I initially proposed this talk to Brian because I felt we needed to correct the record about Java serialization. It’s very easy to criticize Java serialization in retrospect. We hear a lot of comments like “Just get rid of it!” but in fact serialization was introduced because it solves — and continues to solve — a very important problem. Like many complex systems, it has flaws, not because its designers were stupid, but because of typical software project difficulties: disagreements over the fundamental goals, being designed and implemented in a hurry, and a healthy dose of corporate politics.
We wanted to document very precisely where we think Java serialization’s flaws are: at the binding to the object model. In addition, Brian and the Java team had been thinking a lot about what the future of serialization would be, and we wanted to present that as well. Those ideas are described in more detail on Towards Better Serialization (June, 2019).
(This is a backdated article, posted on April 2, 2021. I’ve represented to the best of my ability my perspective at the time the presentation was given in November, 2019.)
Hi Stuart, one of the great things that just work with the existing serialization libraries is serialization of not just data but also of anonymous inner classes and lambdas. This allows frameworks like Apache Spark to serialize the computation graph (expressed as a series of lambda transforms) to its worker nodes and the worker nodes are able to unload that class and execute the logic. The benefit here of course is lower latency and efficiency because the code is moved closer to the data rather than the other way around. Will this work in the new serialization technique?
I don’t think we’ve gotten quite far enough with “new serialization” to understand its impact on serialization of lambdas and anonymous inner classes (AICs). I think it’s important to understand, though, that serializing them does not actually move code around: the code must already exist in the JVM where the lambda or AIC is deserialized. What does get deserialized are things like captured values and (in the case of AICs) the enclosing instance.
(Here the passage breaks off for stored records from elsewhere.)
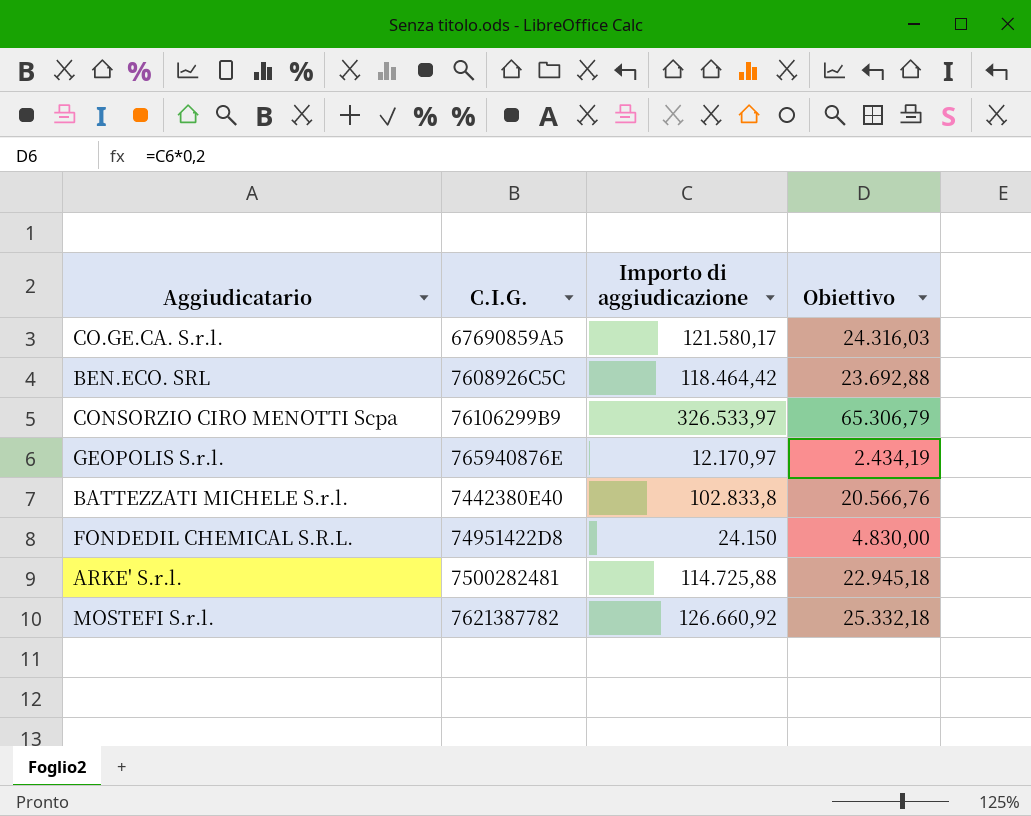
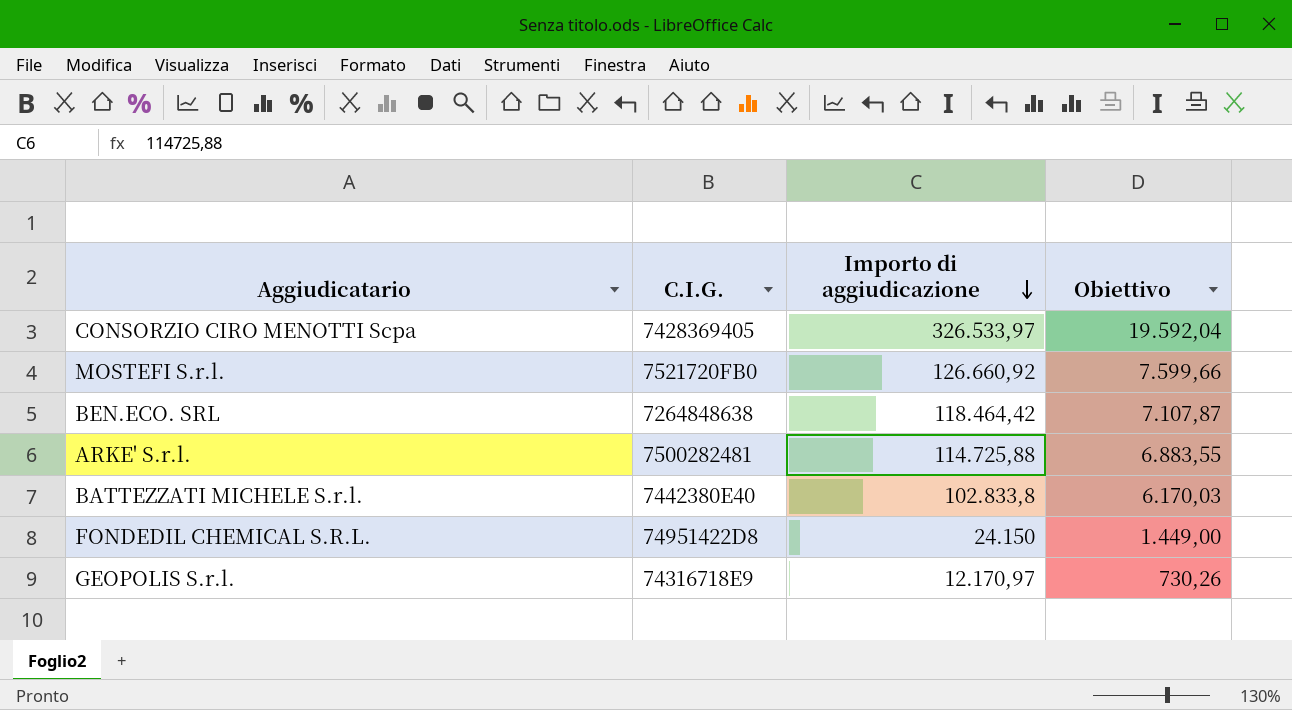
row order: none -> Importo di aggiudicazione descending
column Obiettivo | formula: [Importo di aggiudicazione] * 0,2 -> [Importo di aggiudicazione] * 0,06
row CO.GE.CA. S.r.l.: 67690859A5 | 121.580,17 | 24.316,03 -> none
CONSORZIO CIRO MENOTTI Scpa | C.I.G.: 76106299B9 -> 7428369405
MOSTEFI S.r.l. | C.I.G.: 7621387782 -> 7521720FB0
BEN.ECO. SRL | C.I.G.: 7608926C5C -> 7264848638
GEOPOLIS S.r.l. | C.I.G.: 765940876E -> 74316718E9

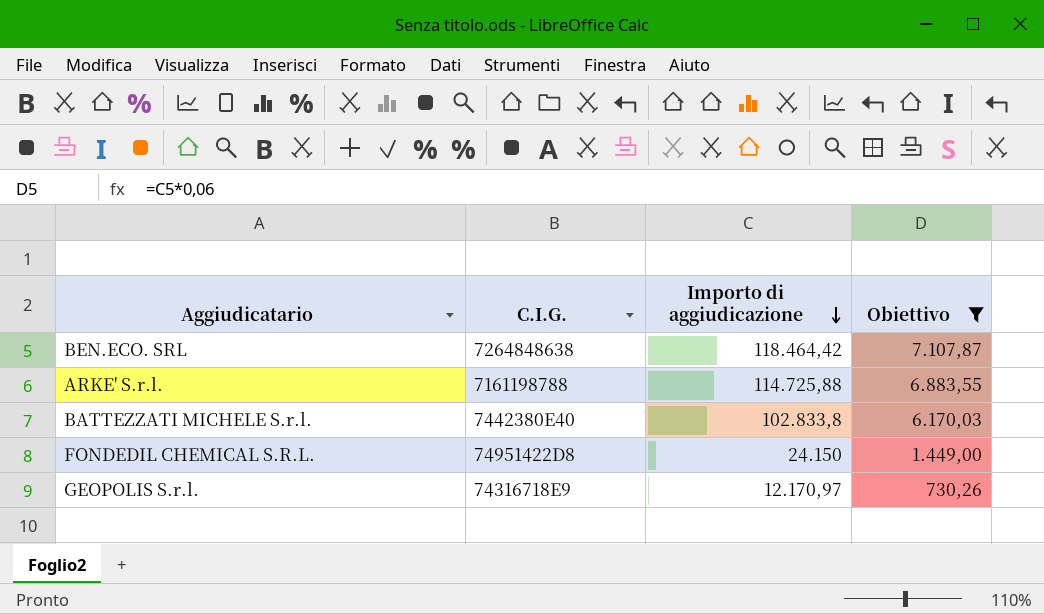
filter: none -> Obiettivo <= 7.107,87
ARKE' S.r.l. | C.I.G.: 7500282481 -> 7161198788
For lambdas, since serialization support was explicitly designed (see j.l.invoke.SerializedLambda) it seems possible to migrate or adapt that to “new serialization” somehow. But for AICs, there is the magic in the old serialization and magic (hidden fields, hidden constructor args, undefined naming) in AICs. Old serialization only worked for AICs under certain circumstances where the different magics were compatible. It might be difficult to migrate all of that to new serialization.